--- Your goal ---
Exactly and only the lines from the one containing "(696, 236) none" through the close of the entries below are to be set down.

**********

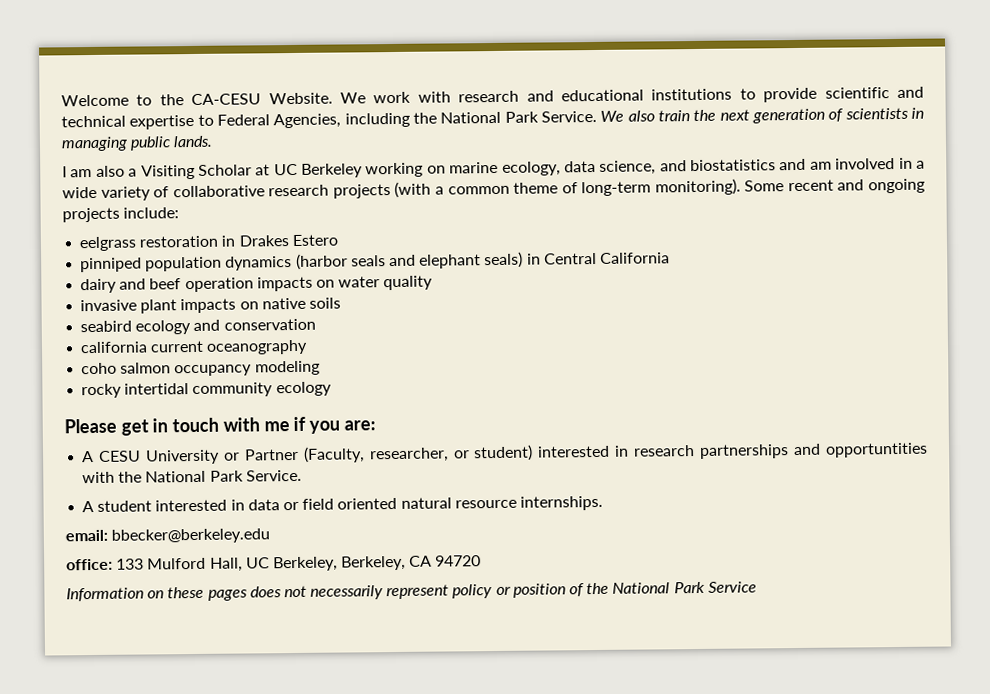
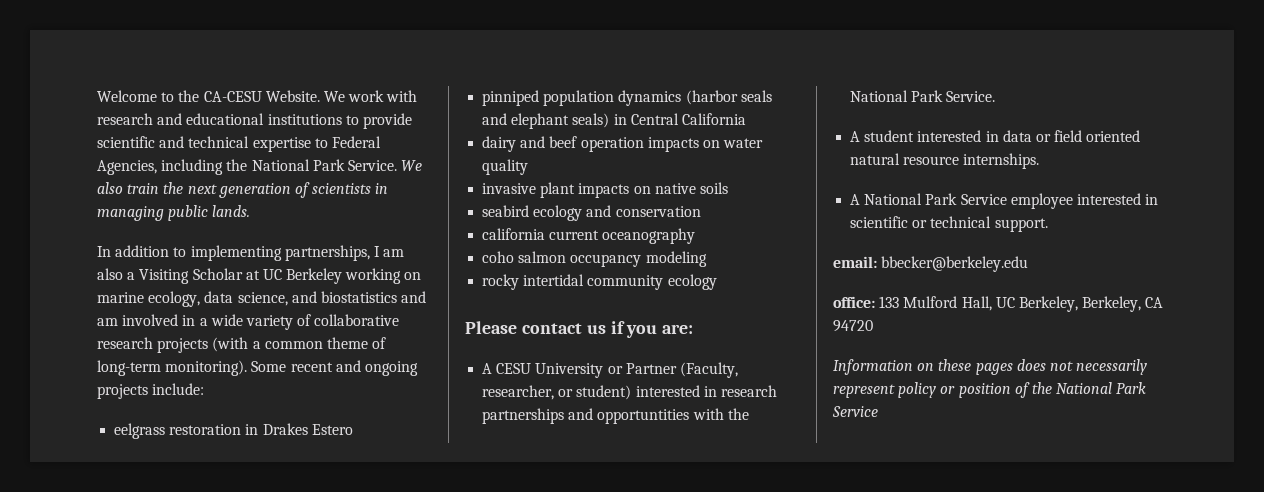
(213, 141) none -> [97,245,370,261] In addition to implementing partnerships,
[120,417,290,436] get in touch with me -> [521,323,606,334] contact us
(603, 503) none -> [850,193,1159,209] [850,216,1048,232] // A National Park Service employee interested in scientific or technical support.

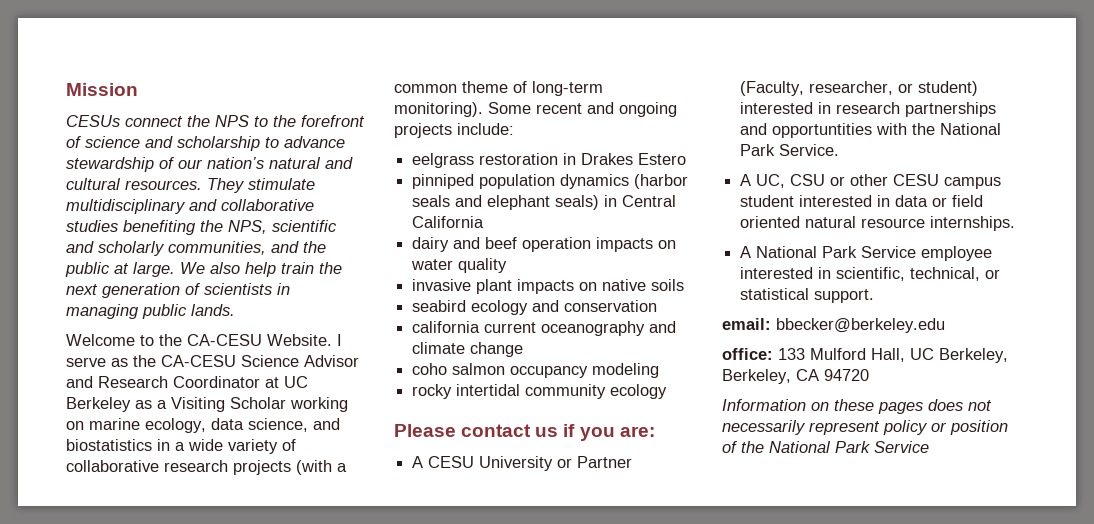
[97,90,418,102] [97,113,412,129] [97,136,381,152] [97,159,397,175] Welcome to the CA-CESU Website. We work with research and educational institutions to provide scientific and technical expertise to Federal Agencies, including the National Park Service. -> [66,83,138,96] [66,115,365,127] [66,136,345,151] [66,157,353,172] [66,178,315,193] [66,199,314,214] [66,220,337,235] [66,241,326,256] [65,262,175,277] Mission // CESUs connect the NPS to the forefront of science and scholarship to advance stewardship of our nation’s natural and cultural resources. They stimulate multidisciplinary and collaborative studies benefiting the NPS, scientific and scholarly communities, and the public at large.
(123, 188) none -> [245,262,276,277] help
[97,245,405,261] [97,268,343,284] In addition to implementing partnerships, I am also a Visiting Scholar at UC Berkeley -> [66,334,342,346] [66,355,359,367] [66,376,308,388] [66,397,286,412] Welcome to the CA-CESU Website. I serve as the CA-CESU Science Advisor and Research Coordinator at UC Berkeley as a Visiting Scholar
[401,291,427,303] [97,314,179,326] and am involved -> (152, 445) none
(696, 236) none -> [649,321,677,333] [412,342,524,357] and climate change
(861, 136) none -> [756,174,1002,189] UC, CSU or other CESU campus
[850,216,992,228] scientific or technical -> [836,267,1001,281] [740,288,810,300] scientific, technical, or statistical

**********

--- Answer for the task ---
(696, 236) none -> [649,321,677,333] [412,342,524,357] and climate change
(861, 136) none -> [756,174,1002,189] UC, CSU or other CESU campus
[850,216,992,228] scientific or technical -> [836,267,1001,281] [740,288,810,300] scientific, technical, or statistical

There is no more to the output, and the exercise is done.